Eccellenze

Lo Ius Naturae (Prosecco della famiglia Bortolmiol) ottiene la certificazione di sostenibilità

Si tratta del primo vino italiano a raggiungere questo traguardo

di Maria Teresa Manuelli

2' di lettura

L'Italia accelera sulla sostenibilità ambientale in vigna. Nei giorni scorsi l'ente di Stoccolma che presiede l'International Epd System ha pubblicato la prima Dichiarazione Ambientale di Prodotto (Environmental Product Declaration) nel settore vitivinicolo, ovvero finora l'unica certificazione di sostenibilità ambientale attualmente valida a livello internazionale (Iso 14025), e a ottenerla è un vino italiano: lo Ius Naturae, Prosecco Superiore Docg Brut Millesimato prodotto da uve dei filari del Parco della Filandetta, cuore biologico dell'azienda della famiglia Bortolomiol.
La certificazione di Ius Naturae è il risultato di un progetto iniziato nel 2018 dalla casa spumantistica di Valdobbiadene in collaborazione con Indaco2, una società spin-off dell'Università di Siena, per l'Analisi del Ciclo di Vita (Lca - Life Cycle Assessment) dei vini dell'azienda. Si tratta di un monitoraggio completo del processo produttivo, dalla gestione del vigneto fino allo smaltimento dei materiali di confezionamento, normato dagli standard Iso14040-44 e riconosciuto a livello internazionale.
«Trattandosi della prima Epd attualmente presente nel settore vitivinicolo, l'iter è stato impegnativo e articolato perché ha dovuto definire le regole che saranno adottate da tutte le cantine che, nel mondo, vorranno ottenere tale certificazione», affermano Riccardo Pulselli ed Elena Neri, responsabili del progetto e fondatori di Indaco2.
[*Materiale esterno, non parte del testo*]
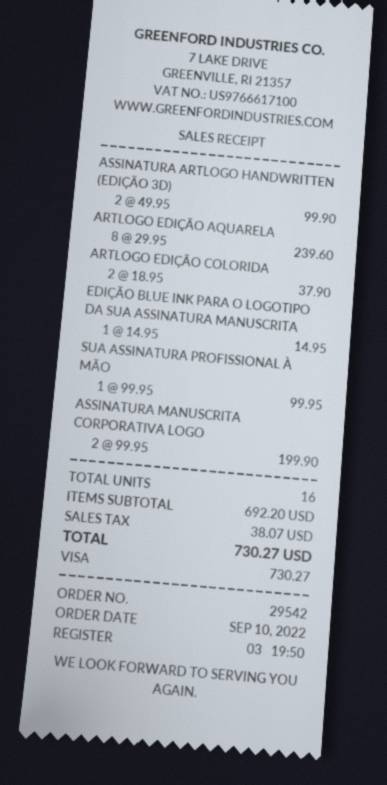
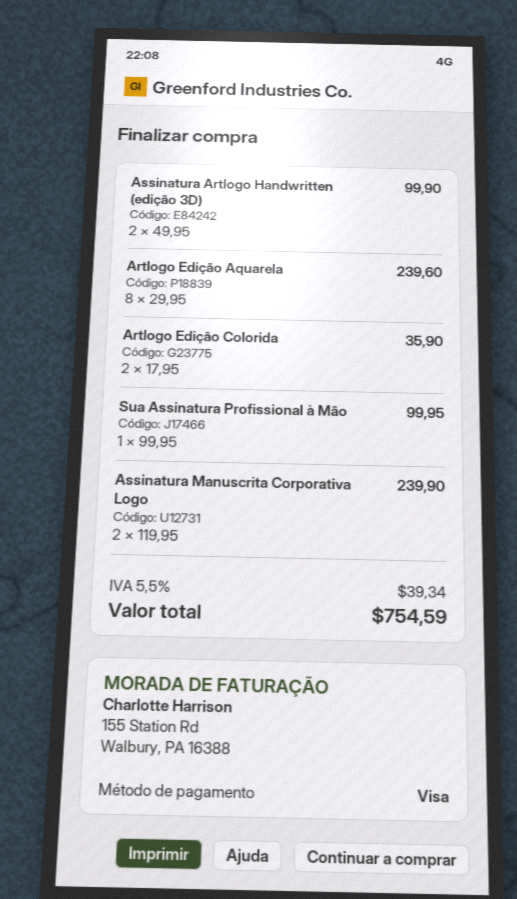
ARTLOGO EDIÇÃO COLORIDA: 2 x 18.95 = 37.90 -> 2 x 17.95 = 35.90
EDIÇÃO BLUE INK PARA O LOGOTIPO DA SUA ASSINATURA MANUSCRITA: 1 x 14.95 = 14.95 -> none
ASSINATURA MANUSCRITA CORPORATIVA LOGO: 2 x 99.95 = 199.90 -> 2 x 119.95 = 239.90
tax: 38.07 -> 39.34
total: 730.27 -> 754.59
Le linee guida di riferimento (Pcr - Product Category Rules) per la certificazione, ancora assenti nel settore, sono state redatte da Indaco2 in partnership con Bortolomiol, Winecircus e Fattoria La Maliosa e sono state validate e pubblicate nel novembre 2020.
Tra gli indicatori calcolati ed esposti nella Epd, un'attenzione particolare è rivolta alla Carbon Footprint, ovvero la quantità di gas serra emessi direttamente e indirettamente in atmosfera nel corso dei processi della filiera produttiva. L'impronta carbonica per ogni bottiglia da 750ml di Ius Naturae è risultata di 1.54 kg CO2eq, il 22% in meno rispetto alle medie internazionali. Impronta carbonica che viene comunque ampiamente compensata da un terreno boschivo di oltre tre ettari che la famiglia Bortolomiol tutela nei pressi del Monte Cesen. «Da anni – afferma Elvira Bortolomiol, vice presidente dell'azienda che lo scorso anno ha festeggiato il settantesimo dalla fondazione – siamo impegnati nel promuovere una produzione sempre più sostenibile. Abbiamo fortemente voluto il nostro vigneto biologico, dove nasce Ius Naturae, e abbiamo introdotto già dal 2011 il protocollo Green Mark, usato da tutti i nostri viticoltori, in cui si definiscono le pratiche da adottare in vigneto. Con la certificazione, si aggiunge un importante tassello al nostro progetto ma l'impegno non si ferma qui perché abbiamo già avviato il lavoro per certificare l'intera azienda e la sua produzione».
Il Parco della Filandetta - dove nasce Ius Naturae - è frutto del restauro dell'antica filanda di Valdobbiadene voluto dalla famiglia Bortolomiol. Un luogo che, oltre al vino, ospita forme d'arte, dalla scultura alla musica, dall'architettura al design.